(Task prompt)
From the first line to the last, copy the listing exactly and omit the pictures.

*** Opening of Provided data ***

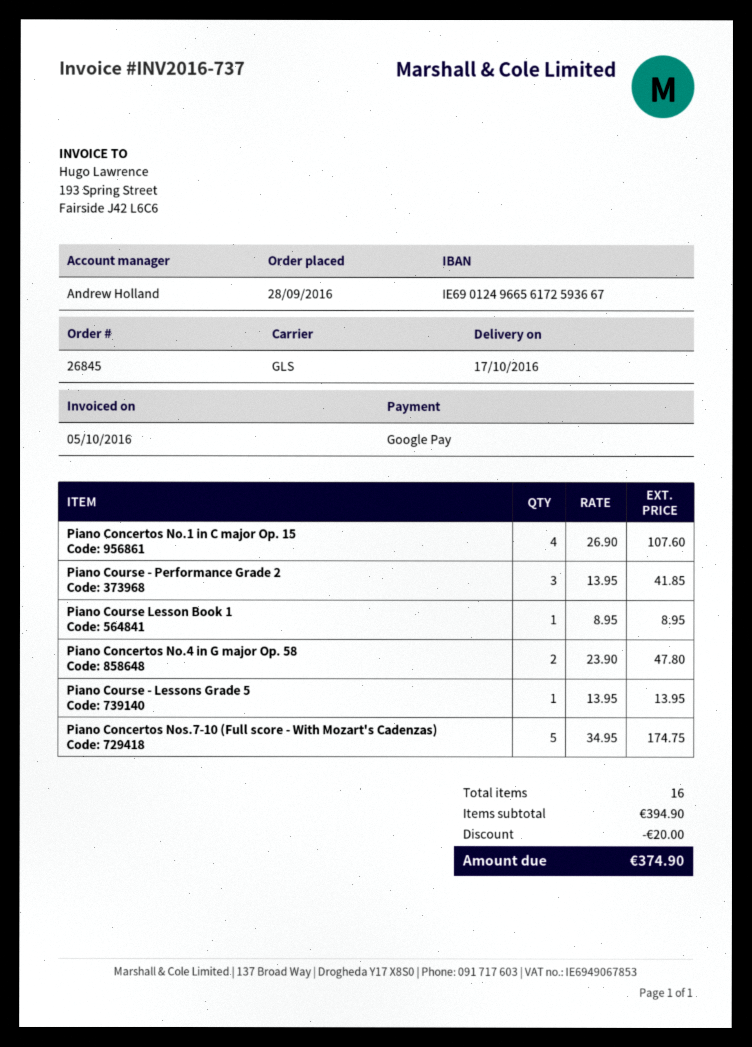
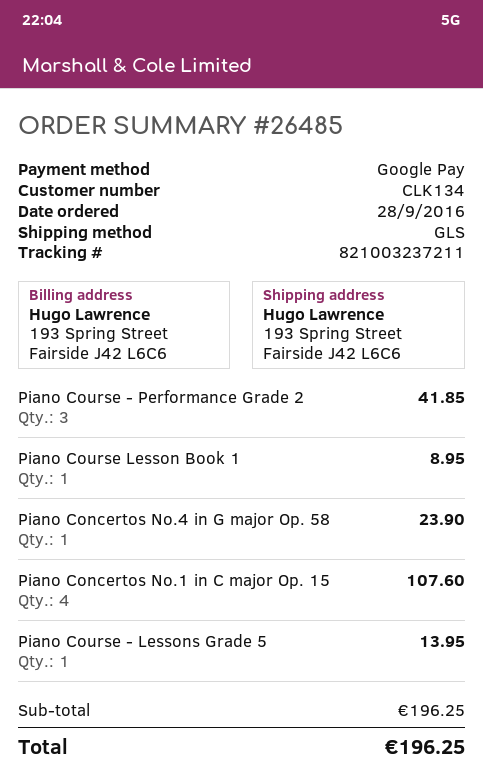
order number: 26845 -> 26485
Piano Concertos No.4 in G major Op. 58: 2 for 47.80 -> 1 for 23.90
Piano Concertos Nos.7-10 (Full score - With Mozart's Cadenzas): 5 for 174.75 -> none
subtotal: 394.90 -> 196.25
discount: 20.00 -> none
total: 374.90 -> 196.25

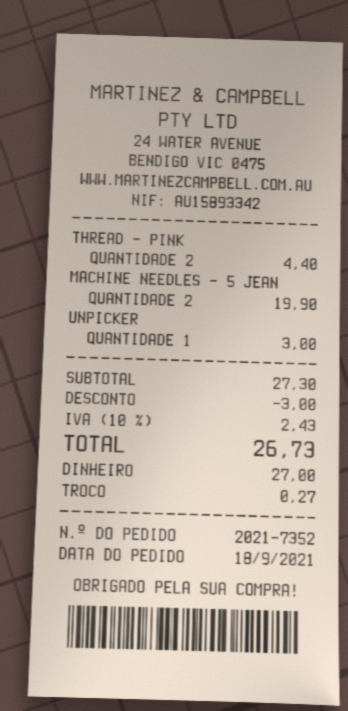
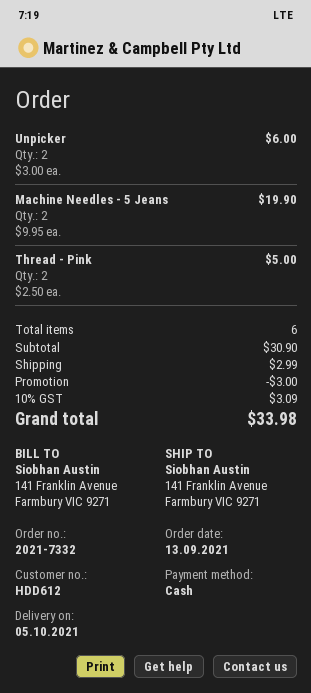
order number: 2021-7352 -> 2021-7332
order date: 2021-09-18 -> 2021-09-13
THREAD - PINK: 2 for 4.40 -> 2 for 5.00
UNPICKER: 1 for 3.00 -> 2 for 6.00
subtotal: 27.30 -> 30.90
shipping: none -> 2.99
tax: 10% = 2.43 -> 10% = 3.09
total: 26.73 -> 33.98

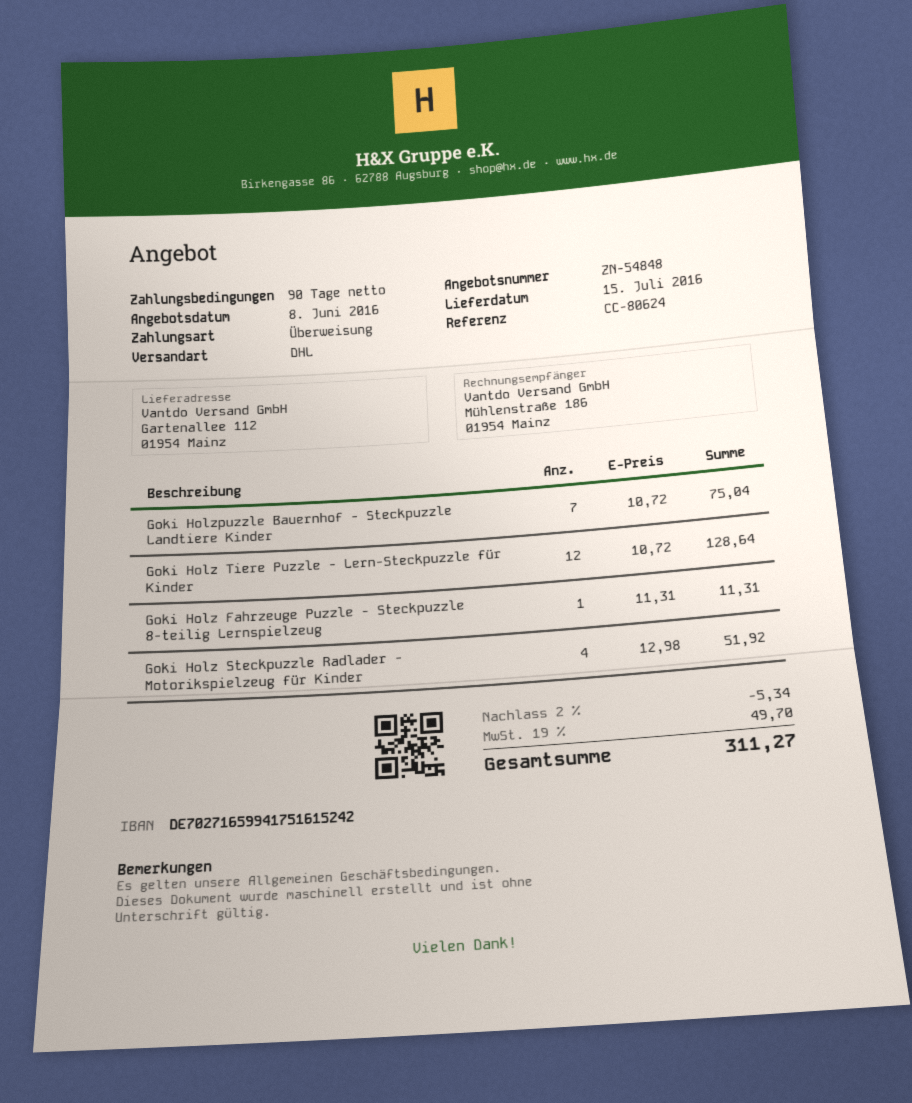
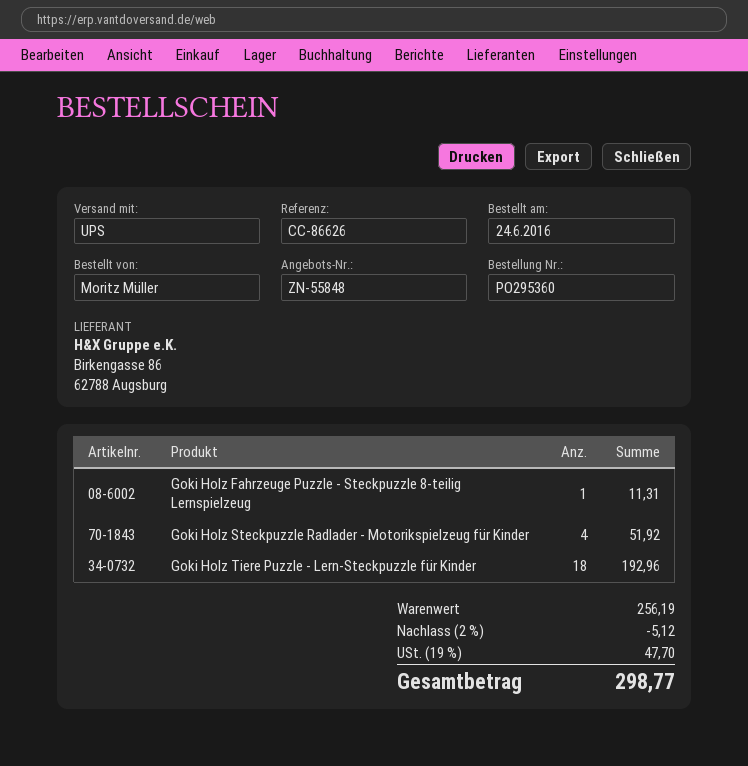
quote number: ZN-54848 -> ZN-55848
reference: CC-80624 -> CC-86626
shipping method: DHL -> UPS
Goki Holzpuzzle Bauernhof - Steckpuzzle Landtiere Kinder: 7 for 75.04 -> none
Goki Holz Tiere Puzzle - Lern-Steckpuzzle für Kinder: 12 for 128.64 -> 18 for 192.96
discount: 2% = 5.34 -> 2% = 5.12
tax: 19% = 49.70 -> 19% = 47.70
total: 311.27 -> 298.77

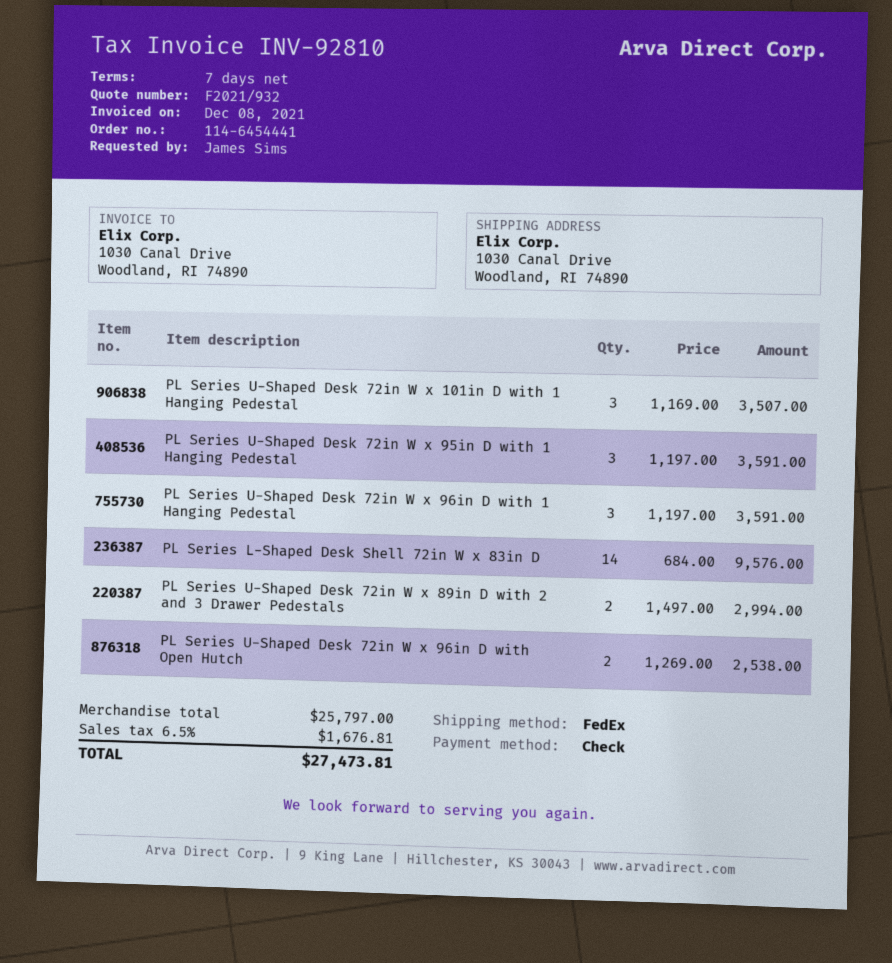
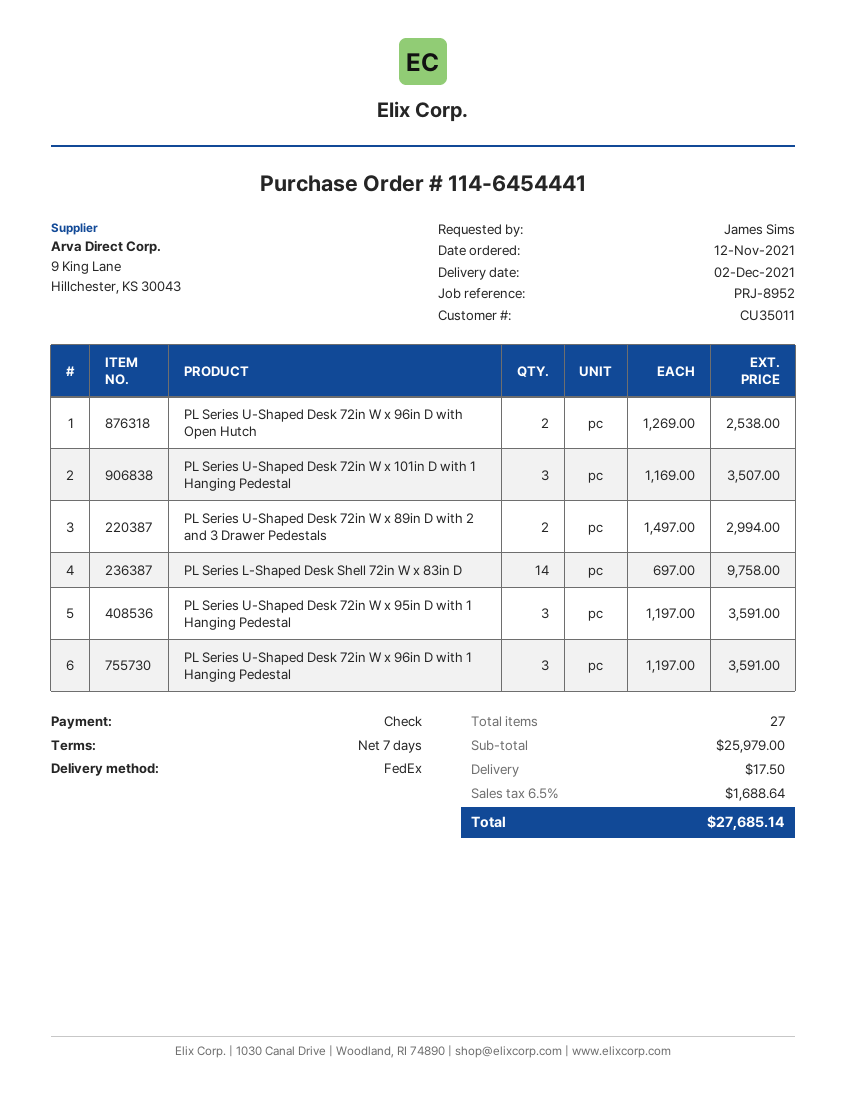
PL Series L-Shaped Desk Shell 72in W x 83in D: 14 x 684.00 = 9576.00 -> 14 x 697.00 = 9758.00
subtotal: 25797.00 -> 25979.00
shipping: none -> 17.50
tax: 6.5% = 1676.81 -> 6.5% = 1688.64
total: 27473.81 -> 27685.14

*** Close of Provided data ***

(Output of the exercise)
order number: 26845 -> 26485
Piano Concertos No.4 in G major Op. 58: 2 for 47.80 -> 1 for 23.90
Piano Concertos Nos.7-10 (Full score - With Mozart's Cadenzas): 5 for 174.75 -> none
subtotal: 394.90 -> 196.25
discount: 20.00 -> none
total: 374.90 -> 196.25

order number: 2021-7352 -> 2021-7332
order date: 2021-09-18 -> 2021-09-13
THREAD - PINK: 2 for 4.40 -> 2 for 5.00
UNPICKER: 1 for 3.00 -> 2 for 6.00
subtotal: 27.30 -> 30.90
shipping: none -> 2.99
tax: 10% = 2.43 -> 10% = 3.09
total: 26.73 -> 33.98

quote number: ZN-54848 -> ZN-55848
reference: CC-80624 -> CC-86626
shipping method: DHL -> UPS
Goki Holzpuzzle Bauernhof - Steckpuzzle Landtiere Kinder: 7 for 75.04 -> none
Goki Holz Tiere Puzzle - Lern-Steckpuzzle für Kinder: 12 for 128.64 -> 18 for 192.96
discount: 2% = 5.34 -> 2% = 5.12
tax: 19% = 49.70 -> 19% = 47.70
total: 311.27 -> 298.77

PL Series L-Shaped Desk Shell 72in W x 83in D: 14 x 684.00 = 9576.00 -> 14 x 697.00 = 9758.00
subtotal: 25797.00 -> 25979.00
shipping: none -> 17.50
tax: 6.5% = 1676.81 -> 6.5% = 1688.64
total: 27473.81 -> 27685.14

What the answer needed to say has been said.